Он держал меня под руку, помогая идти по мокрому тротуару.

— А с кем ты здесь гуляла? — спросил он.

— С мамой.

Он засмеялся каким-то неприятным смехом, что меня крайне поразило.

— Мама, — повторил он, отчеканивая слоги, — мама… у всех есть мама… мама… Что скажет мама? Что сделает мама?.. Мама, мама…

Я подумала, что он, видно, за что-то сердится на свою мать, и спросила:

— Твоя мать чем-нибудь обидела тебя?

— Ничем она меня не обидела, — ответил он, — матери никогда никого не обижают… у кого из нас не было матери?.. А ты любишь свою маму?

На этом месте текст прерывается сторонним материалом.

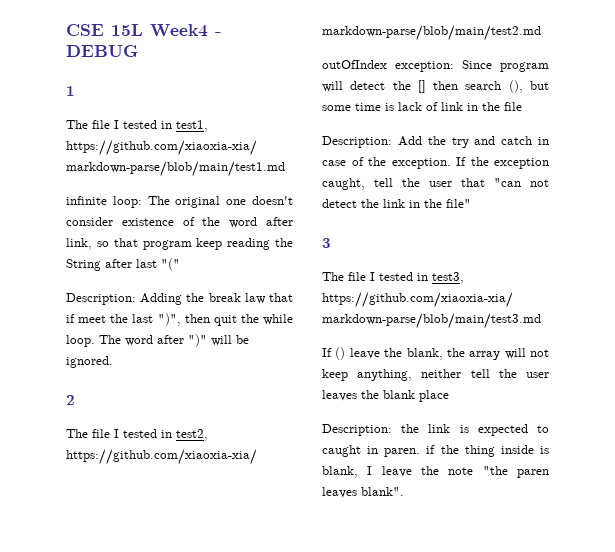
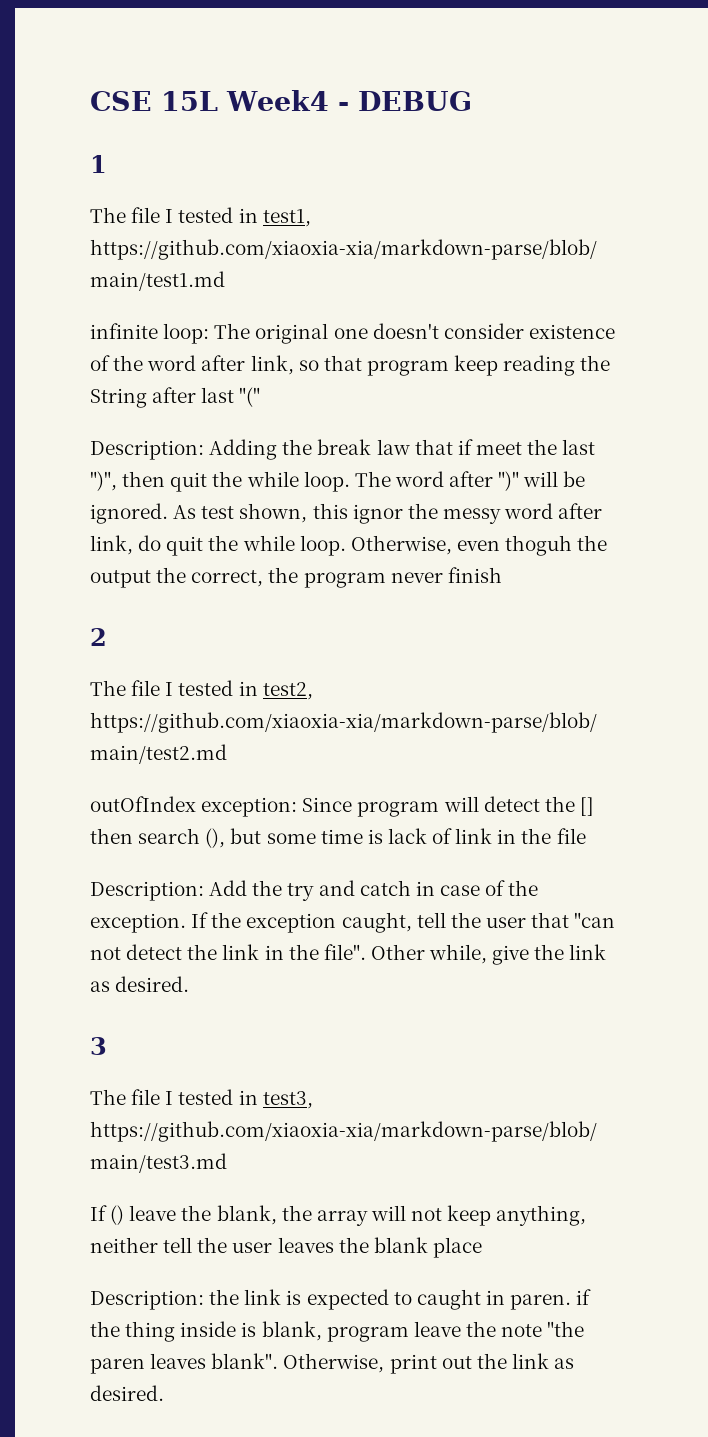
(113, 362) none -> [173,503,603,524] [90,535,608,556] [90,567,502,588] As test shown, this ignor the messy word after link, do quit the while loop. Otherwise, even thoguh the output the correct, the program never finish
[446,199,471,208] file" -> [323,944,607,965] [90,976,190,992] file". Other while, give the link as desired.
[367,466,373,475] I -> [326,1326,409,1342] program
(404, 491) none -> [283,1353,575,1374] [90,1385,164,1401] Otherwise, print out the link as desired.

— Конечно, а почему ты спрашиваешь?

— Просто так, — сказал он, — не обращай на меня внимания… итак, ты гуляла здесь с мамой…

Голос его звучал не слишком ободряюще и не очень решительно, по я все-таки, отчасти из корысти, а отчасти из расположения к нему, решила продолжать разговор по душам.

— Да, мы гуляли здесь с мамой, главным образом летом, потому что летом в нашем доме буквально нечем дышать… да… посмотри, видишь вон ту виллу?

Он остановился и посмотрел в ту сторону. Окна виллы были, к сожалению, закрыты, казалось, что в ней никто теперь не живет. Маленькая вилла, зажатая с двух сторон длинными и низкими домами железнодорожных служащих, показалась мне довольно плохонькой и мрачной, она стала как будто даже меньше, чем раньше.

— Ну, что же было в этом домике?

Теперь я почти стыдилась того, что собиралась рассказать. Однако, сделав над собой усилие, я продолжала:

— Каждый вечер я проходила мимо этого домика, окна всегда были раскрыты, потому что было лето, я уже тебе говорила… и всегда в одно и то же время я видела семью, сидящую за столом…

Я остановилась и внезапно смутившись, замолчала.

— Ну, а дальше?

— Тебе, должно быть, неинтересно, — сказала я, и мне самой показалось, что из-за этого смущения слова мои звучат одновременно и искренне и фальшиво.

— Почему же, меня все интересует.

Я торопливо докончила:

— Ну так вот, я вбила себе в голову, что когда-нибудь у меня самой будет такой домик и я буду жить так же, как живут эти люди.

— А-а, понимаю, — сказал он, — такой домик… немного же тебе надо было.

— По сравнению с нашим домом, — возразила я, — этот особняк вовсе не плох… а кроме того, в таком возрасте всегда бог знает что выдумываешь.

Он потянул меня за руку прямо к особняку.

— Пойдем посмотрим, живет ли там эта семья.

— Да что с тобой? — сказала я упираясь. — Конечно, живет.